A previously unpublished piece by Louisa May Alcott, the author best known for her novel “Little Women,” is now available in print for the first time.
The piece, “Aunt Nellie’s Diary,” is one of Alcott’s earliest works. She hand-wrote it in a journal in 1849, when she was only 17.
The story offers a new glimpse into the imagination of a writer who was prolific even as a teenager. At the time, Alcott was living in a basement apartment in Boston with her family, and they were struggling to stay afloat.
And even then, her prose was impressive, said Daniel Shealy, a professor of English at the University of North Carolina at Charlotte and an Alcott scholar.
“She already possessed the skills and the imagination that a professional writer would need,” he said. “We can see her ability to give wonderful characterizations, and her ability to plot her story and pace it in a way that keeps the reader’s interest.”
“Aunt Nellie’s Diary” is in the newest issue of The Strand Magazine, a literary quarterly based in Birmingham, Mich. The magazine has previously unearthed pieces by Ernest Hemingway, Raymond Chandler and John Steinbeck.
Andrew F. Gulli, the Strand’s managing editor, said the Alcott manuscript came from Houghton Library, a repository for rare books and manuscripts at Harvard University. “When I read it, I was thinking, ‘Wow, what maturity,’” Mr. Gulli said.
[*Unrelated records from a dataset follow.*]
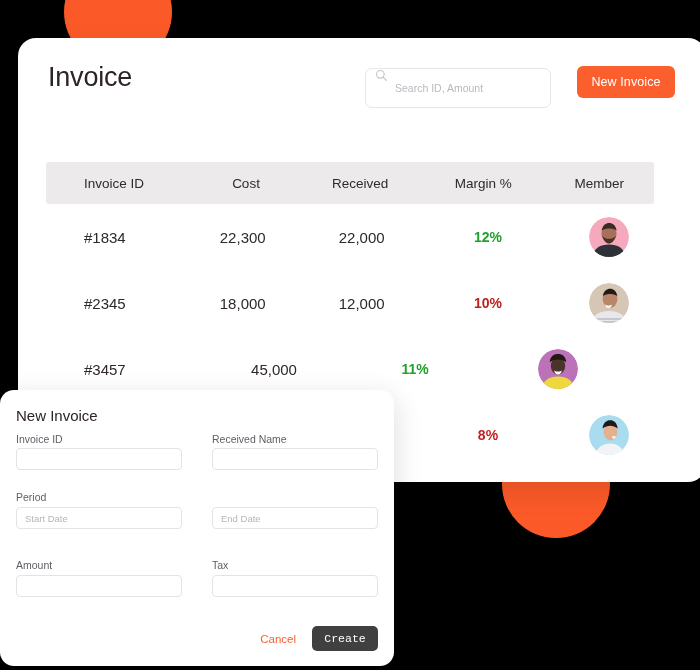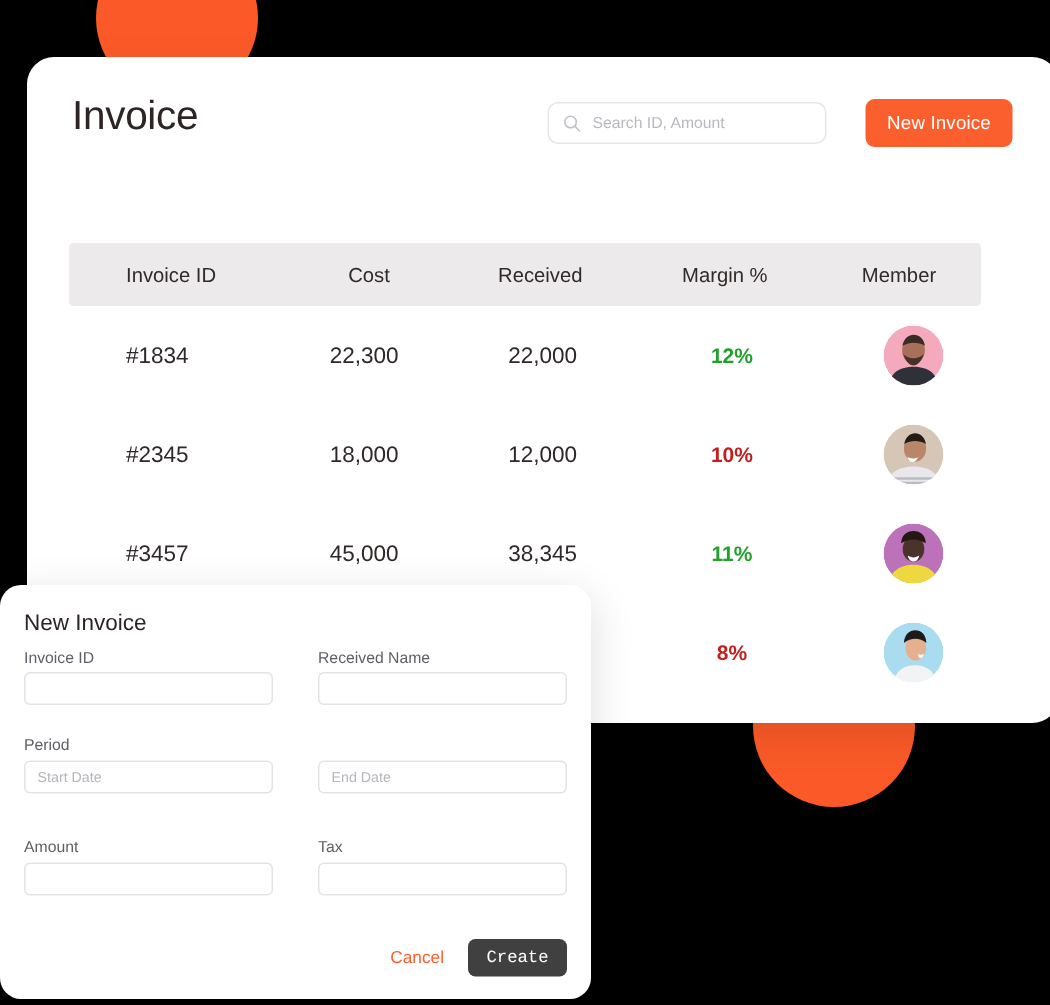--- a/index.html
+++ b/index.html
@@ -79,12 +79,11 @@
     left: 347px;
     top: 30px;
     width: 186px;
-    height: 28px;
+    height: 40px;
     border: 1px solid #e6e6e8;
     border-radius: 7px;
     background: #ffffff;
     display: flex;
-    align-items: center;
     padding: 0 9px;
     box-sizing: border-box;
   }

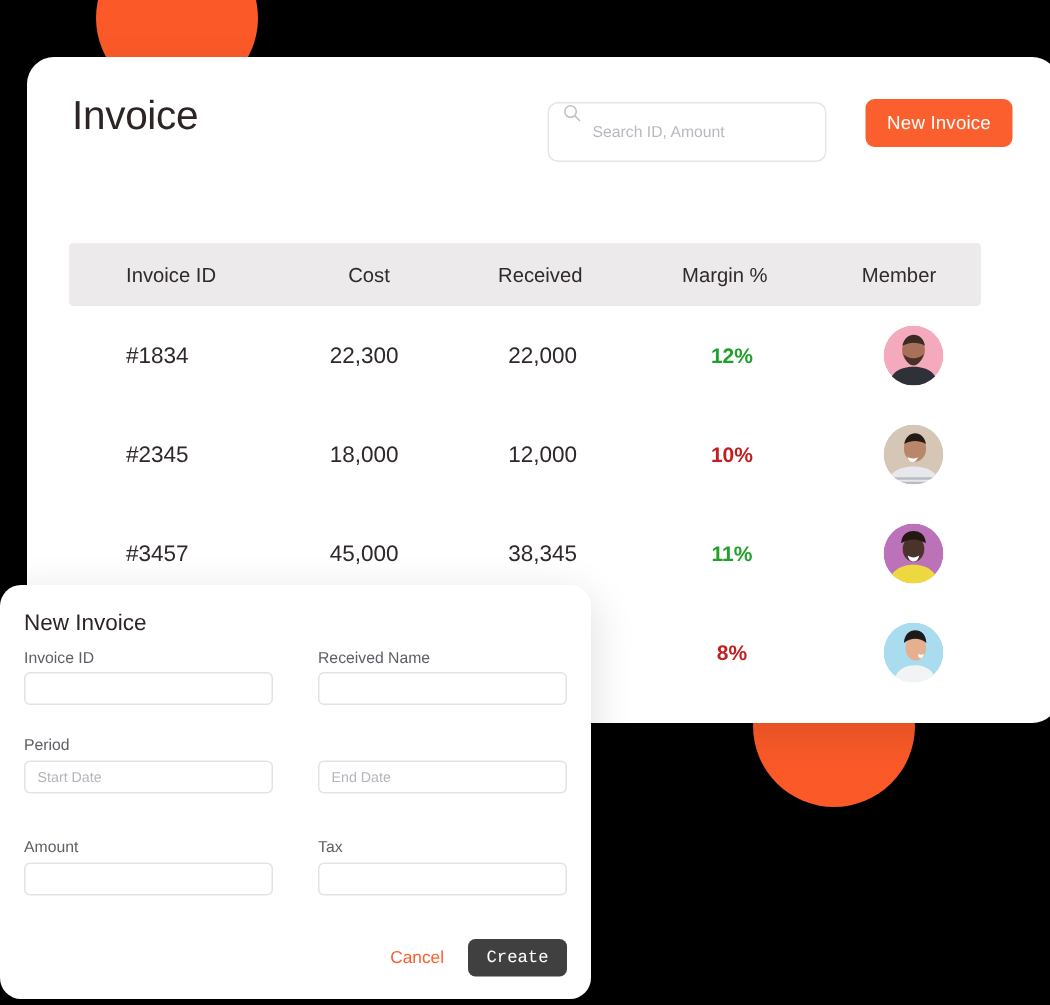--- a/index.html
+++ b/index.html
@@ -338,7 +338,6 @@
       <div class="table-row">
         <div class="td col-id">#3457</div>
         <div class="td col-cost">45,000</div>
-        <div class="td col-recv">38,345</div>
         <div class="td col-marg margin-pos">11%</div>
         <div class="avatar-cell">
           <div class="avatar">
The story takes the form of a diary written by Aunt Nellie, a 40-year-old woman living in a place called Ferndale. She takes three young people under her wing: her orphaned niece, Annie; Annie’s friend, Isabel; and a family friend, Edward.
The three young people fit neatly into archetypal roles. Edward is charming and kind. Annie is sweet and innocent. Isabel is witty and artful.
Annie and Isabel seem to see Edward as a potential love interest. (This relationship structure — a triangle of affection — would be revisited in many of Alcott’s later works.)
At one point in the story, the girls attend a masquerade ball in costume as Night and Morning. “Isabel in a black robe and veil spangled with silver stars and a crescent in her dark hair made a splendid Night, a little too cold and haughty but very beautiful notwithstanding,” Alcott, as Nellie, wrote. “Annie in snow white garments, pale rose-coloured veil, and wreath of dewy half blown buds was as fair a Morning as ever dawned in Ferndale.”
Orphans like Annie, a sincere and quiet heroine, often appear in Alcott’s work, said Harriet Reisen, the author of “The Woman Behind Little Women.”
“She had distinguished relatives and she was from an old, established family,” Ms. Reisen said of Alcott. “I think this orphan thing had to do with having these wealthy relatives who couldn’t give her what she needed.”
Alcott’s work did not always borrow inspiration from her own life. She wrote poems, fairy tales, romances and dark, sensational thrillers.
And then came “Little Women,” a novel about four sisters that was published in two volumes, in 1868 and 1869. It has since become an American classic and has been adapted for the silver screen multiple times, most recently by Greta Gerwig last year.
But Ms. Alcott seemed to have mixed feelings about the novel; she later quipped that she was tired of writing “moral pap for the young.” At times she gravitated to darker themes like murder, scandal and drug addiction. “I think my natural ambition is for the lurid style,” she once said in an interview.
Mr. Gulli was thrilled to find the “Nellie” manuscript, but he was in for a slight disappointment. Alcott did not finish the story. The piece cuts off abruptly, midsentence: “I begged and prayed she would …”
But Mr. Gulli saw an opportunity in those ellipses. He said the magazine would have a contest, inviting aspiring writers to send in submissions to finish the story. The winner’s version, he said, would be featured in a later issue.
But even with the abrupt ending, the “Nellie” manuscript is valuable because so many of Alcott’s other journals were destroyed, either by herself or by family members at her request, Professor Shealy said.
“While it does leave us with questions, I think it’s still important because it is a work that shows us the earlier stages of Alcott’s career,” Professor Shealy said. “We don’t have all that much of that.”